Using State-Of-The-Art Pre-trained ASR Model
--------------------------------------------

Transcribe audio with QuartzNet model pretrained on ~3300 hours of audio.

.. code-block:: python

    quartznet = EncDecCTCModel.from_pretrained('QuartzNet15x5Base-En')

    files = ['path/to/my.wav'] # file duration should be less than 25 seconds

    for fname, transcription in zip(files, quartznet.transcribe(paths2audio_files=files)):
        print(f"Audio in {fname} was recognized as: {transcription}")

To see the available pretrained checkpoints:

.. code-block:: python

    EncDecCTCModel.list_available_models()

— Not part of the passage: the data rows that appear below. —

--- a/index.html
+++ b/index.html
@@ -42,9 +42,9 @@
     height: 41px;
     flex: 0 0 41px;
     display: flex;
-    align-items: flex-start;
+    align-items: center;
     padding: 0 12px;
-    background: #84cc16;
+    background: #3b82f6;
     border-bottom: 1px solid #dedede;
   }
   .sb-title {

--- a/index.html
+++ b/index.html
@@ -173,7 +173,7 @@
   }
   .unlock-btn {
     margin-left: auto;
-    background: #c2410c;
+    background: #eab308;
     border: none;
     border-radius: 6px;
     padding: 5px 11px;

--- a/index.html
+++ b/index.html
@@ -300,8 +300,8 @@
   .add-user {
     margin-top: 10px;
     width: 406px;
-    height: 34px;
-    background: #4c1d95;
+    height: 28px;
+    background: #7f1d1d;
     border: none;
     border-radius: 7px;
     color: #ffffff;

NeMo ASR Model Under the Hood
-----------------------------

Any aspect of ASR training or model architecture design can easily be customized
with PyTorch Lightning since every NeMo model is a Lightning Module.

.. code-block:: python

    class EncDecCTCModel(ASRModel):
        """Base class for encoder decoder CTC-based models."""
    ...
        @typecheck()
        def forward(self, input_signal, input_signal_length):
            processed_signal, processed_signal_len = self.preprocessor(
                input_signal=input_signal, length=input_signal_length,
            )
            # Spec augment is not applied during evaluation/testing
            if self.spec_augmentation is not None and self.training:
                processed_signal = self.spec_augmentation(input_spec=processed_signal)
            encoded, encoded_len = self.encoder(audio_signal=processed_signal, length=processed_signal_len)
            log_probs = self.decoder(encoder_output=encoded)
            greedy_predictions = log_probs.argmax(dim=-1, keepdim=False)
            return log_probs, encoded_len, greedy_predictions

        # PTL-specific methods
        def training_step(self, batch, batch_nb):
            audio_signal, audio_signal_len, transcript, transcript_len = batch
            log_probs, encoded_len, predictions = self.forward(
                input_signal=audio_signal, input_signal_length=audio_signal_len
            )
            loss_value = self.loss(
                log_probs=log_probs, targets=transcript, input_lengths=encoded_len, target_lengths=transcript_len
            )
            wer_num, wer_denom = self._wer(predictions, transcript, transcript_len)
            tensorboard_logs = {
                'train_loss': loss_value,
                'training_batch_wer': wer_num / wer_denom,
                'learning_rate': self._optimizer.param_groups[0]['lr'],
            }
            return {'loss': loss_value, 'log': tensorboard_logs}

Neural Types in NeMo ASR
------------------------

NeMo Models and Neural Modules come with Neural Type checking.
Neural type checking is extremely useful when combining many different neural
network architectures for a production-grade application.

.. code-block:: python

        @property
        def input_types(self) -> Optional[Dict[str, NeuralType]]:
            if hasattr(self.preprocessor, '_sample_rate'):
                audio_eltype = AudioSignal(freq=self.preprocessor._sample_rate)
            else:
                audio_eltype = AudioSignal()
            return {
                "input_signal": NeuralType(('B', 'T'), audio_eltype),
                "input_signal_length": NeuralType(tuple('B'), LengthsType()),
            }

        @property
        def output_types(self) -> Optional[Dict[str, NeuralType]]:
            return {
                "outputs": NeuralType(('B', 'T', 'D'), LogprobsType()),
                "encoded_lengths": NeuralType(tuple('B'), LengthsType()),
                "greedy_predictions": NeuralType(('B', 'T'), LabelsType()),
            }

--------

Natural Language Processing (NLP)
=================================

Everything needed to finetune BERT-like language models for NLP tasks is included with NeMo.
`NeMo NLP Models <https://ngc.nvidia.com/catalog/models/nvidia:nemonlpmodels>`_
include `HuggingFace Transformers <https://github.com/huggingface/transformers>`_
and `NVIDIA Megatron-LM <https://github.com/NVIDIA/Megatron-LM>`_ BERT and Bio-Megatron models.
NeMo can also be used for pretraining BERT-based language models from HuggingFace.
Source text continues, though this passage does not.